‘Descendant’ and ‘Rosa Parks’ provide new windows into chapters in Black history
Two powerful documentaries explore different aspects of Black history this week, in each case shedding light on misrepresented or under-covered chapters.
Presented by Barack Obama’s company under its Netflix deal, “Descendant” examines the discovery of a long-sunk ship that brought enslaved Africans to Alabama, while “The Rebellious Life of Mrs. Rosa Parks” reclaims a figure whose legacy was too often characterized as the product of tired feet.
“Descendant,” tells the story of the Clotilda, the last known ship to convey Africans to America in 1860, before being intentionally scuttled in the Mobile river to conceal the crime.

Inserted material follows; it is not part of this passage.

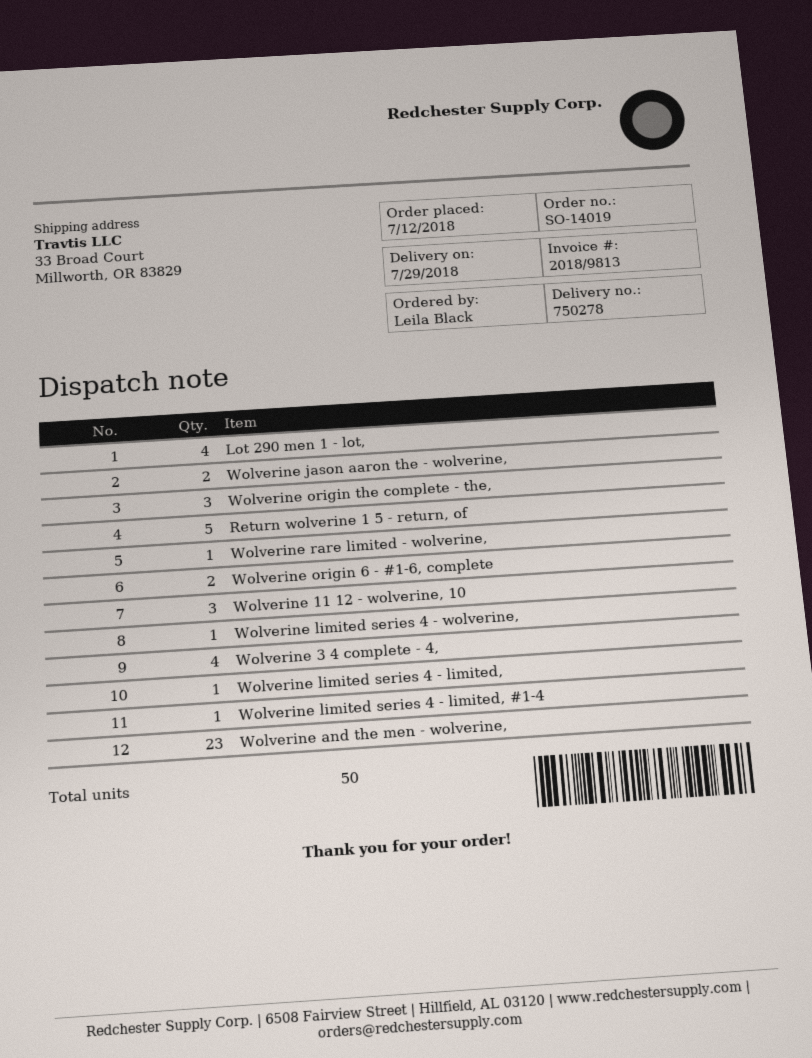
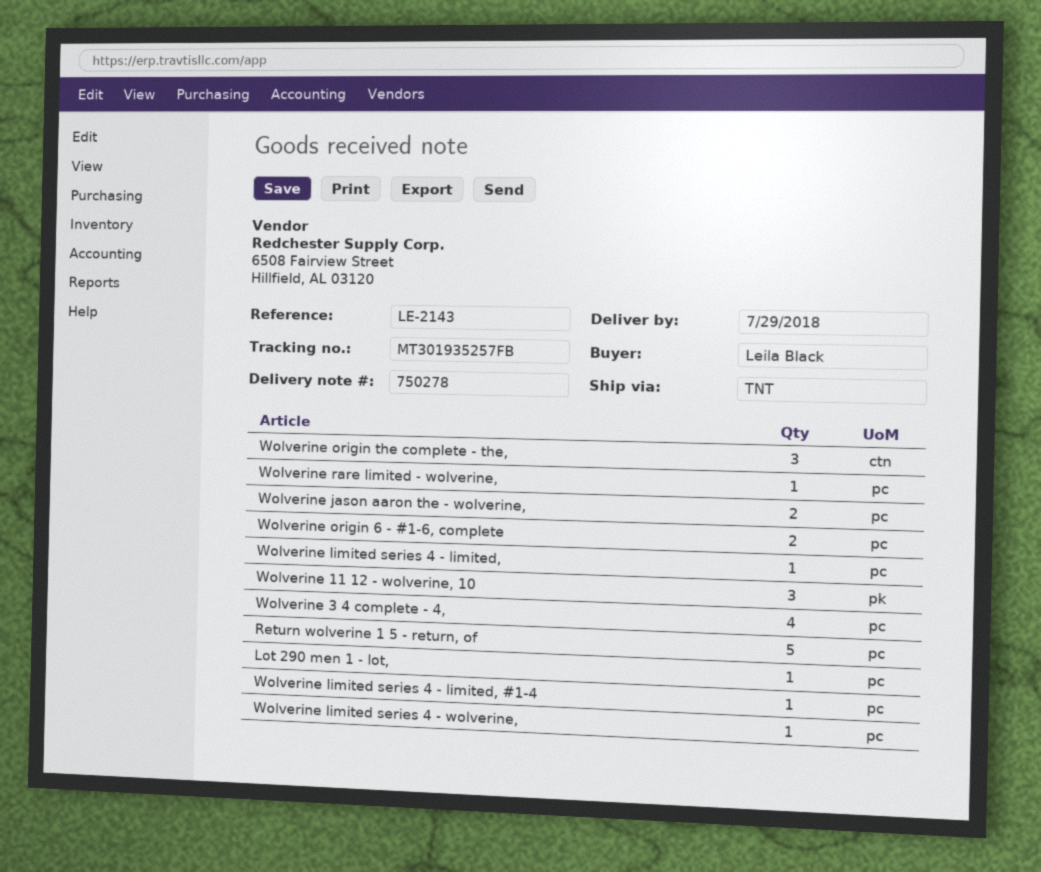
Lot 290 men 1 - lot,: 4 -> 1
Wolverine and the men - wolverine,: 23 -> none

The history of that period echoes through to the present, given that relatives of those who endured that voyage are among the interested parties when remnants of the vessel – long the stuff of local legend – were located in 2019.
Directed by Margaret Brown, “Descendant” brings the issue of reparations into a stark focus that’s lost in the course of these discussions, illustrating this painful past through the thoughts and feelings of those living in the area today.

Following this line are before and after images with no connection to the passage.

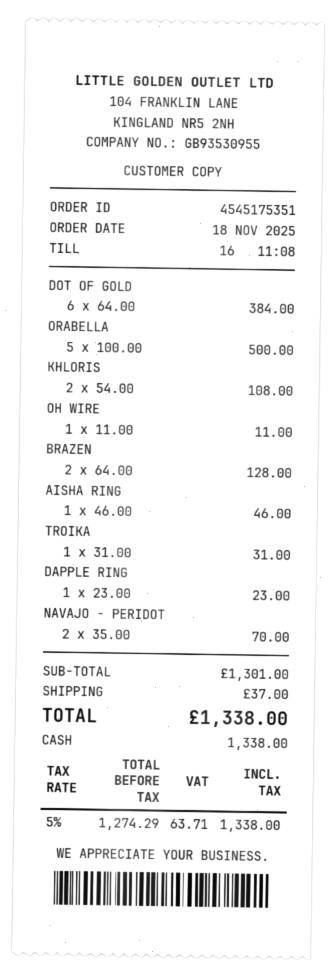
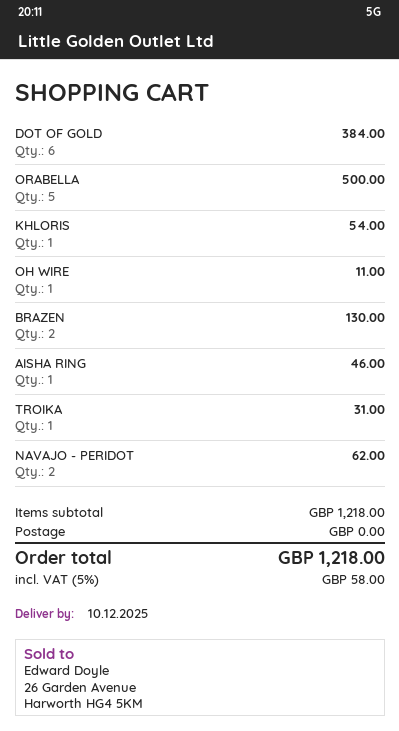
KHLORIS: 2 for 108.00 -> 1 for 54.00
BRAZEN: 2 for 128.00 -> 2 for 130.00
DAPPLE RING: 1 for 23.00 -> none
NAVAJO - PERIDOT: 2 for 70.00 -> 2 for 62.00
subtotal: 1301.00 -> 1218.00
shipping: 37.00 -> 0.00
tax: 5% = 63.71 -> 5% = 58.00
total: 1338.00 -> 1218.00

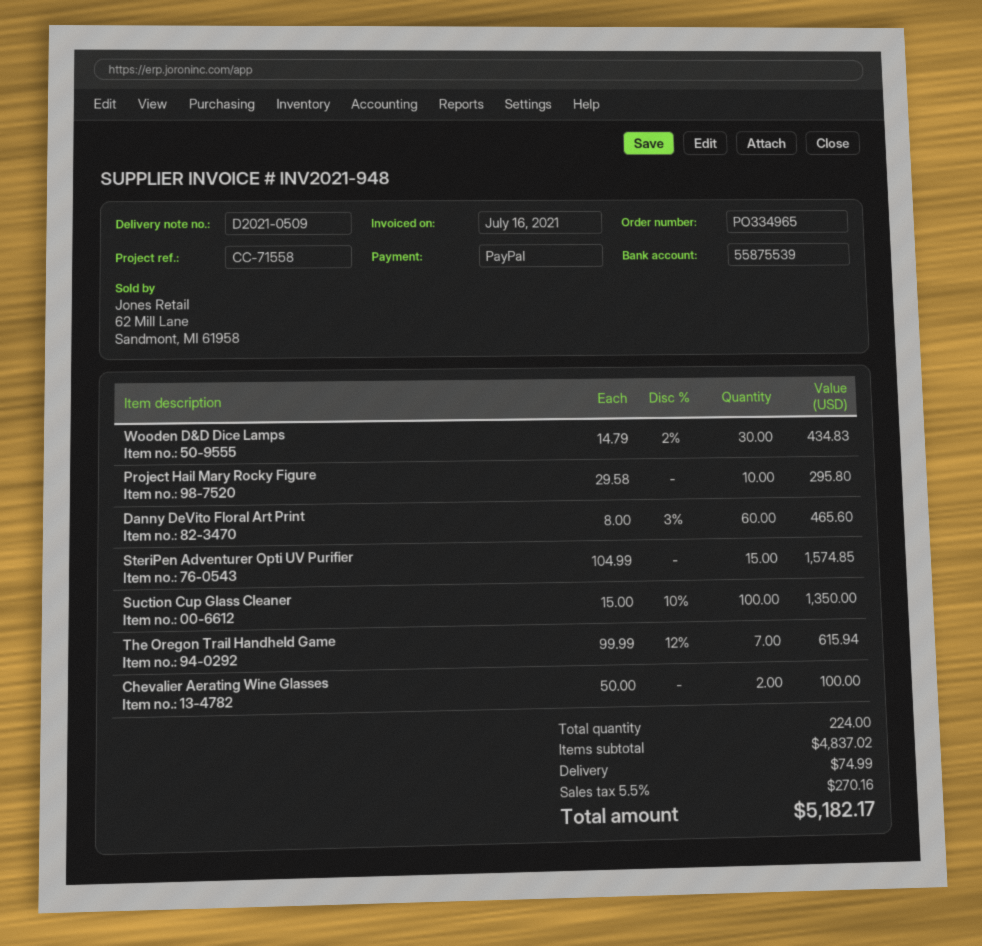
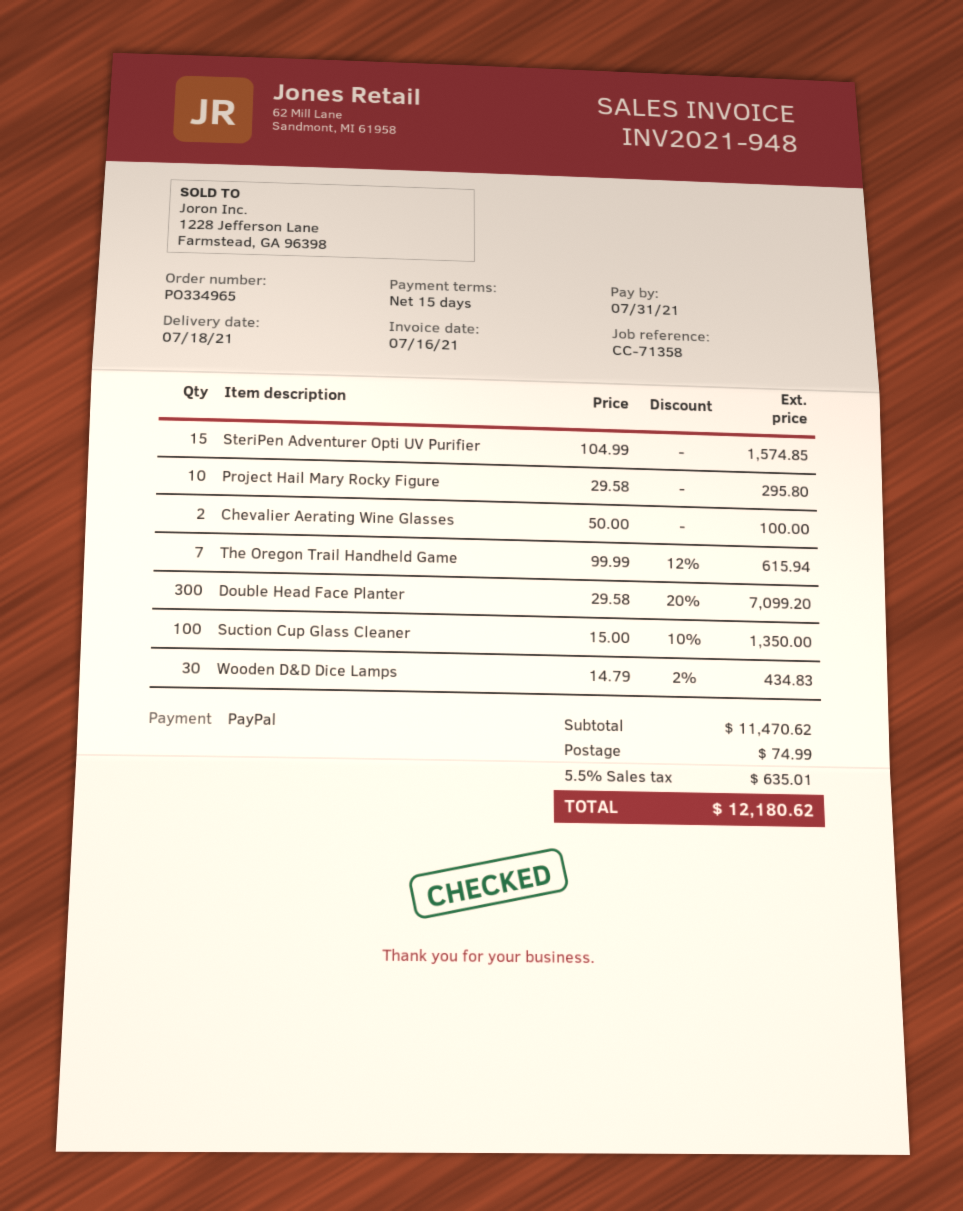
reference: CC-71558 -> CC-71358
Danny DeVito Floral Art Print: 60 x 8.00 - 3% = 465.60 -> none
Double Head Face Planter: none -> 300 x 29.58 - 20% = 7099.20
subtotal: 4837.02 -> 11470.62
tax: 5.5% = 270.16 -> 5.5% = 635.01
total: 5182.17 -> 12180.62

A bit slow-moving at first, the history gives way to a thoughtful conversation about how best to remember this history and honor its victims, while simultaneously highlighting the modern science surrounding identifying the ship and, thanks to DNA, potentially linking its captives to their descendants.
Although “Descendants” plays on the more prominent platform via Netflix, “Rosa Parks” is more compelling in a different way, contemplating the story of another daughter of Alabama – and how her contribution to the civil-rights movement was downplayed because she was a woman, while her image was “distorted and misunderstood.”
The film opens with Parks featured on the quiz show “To Tell the Truth,” where the celebrity panelists struggle to identify her, making vaguely condescending assumptions about her quiet dignity.
Yet as Parks’ great nephew, Lonnie McCauley, notes, Parks was hardly an idle bystander in the movement but rather “a soldier from birth” – points reinforced by both interviews with her and portions of her writing as read by LisaGay Hamilton.
“I’ve never gotten used to being a public person,” Parks says while noting that in all her talks with reporters through the years regarding the act of silent defiance that launched the Montgomery bus boycott in 1955 – refusing to go to the back of the bus to give her seat to a White patron – she “never told anyone” it was because her feet were tired.
Like “Descendant,” directors Yoruba Richen and Johanna Hamilton connect Parks’ story directly to the present, as historians note that the statue commemorating her that sits in the Capitol was dedicated in 2013, the same year the Supreme Court invalidated key parts of the Voting Rights Act, a signature accomplishment of the activism that Parks championed.
Perhaps foremost, “Mrs. Rosa Parks” highlights the selflessness of its subject and seeks to provide a detailed portrait of a woman who, through the vagaries of history, was frequently reduced to a symbol. “She didn’t want the awards. She didn’t want the money. She didn’t want the fame,” McCauley states.
Parks, rather, wanted – indeed devoted her life to fighting for – justice and equality. And as these two projects make clear, the struggle for that continues.
“Descendant” premieres October 21 in select theaters and on Netflix.
“The Rebellious Life of Mrs. Rosa Parks” premieres October 19 on Peacock.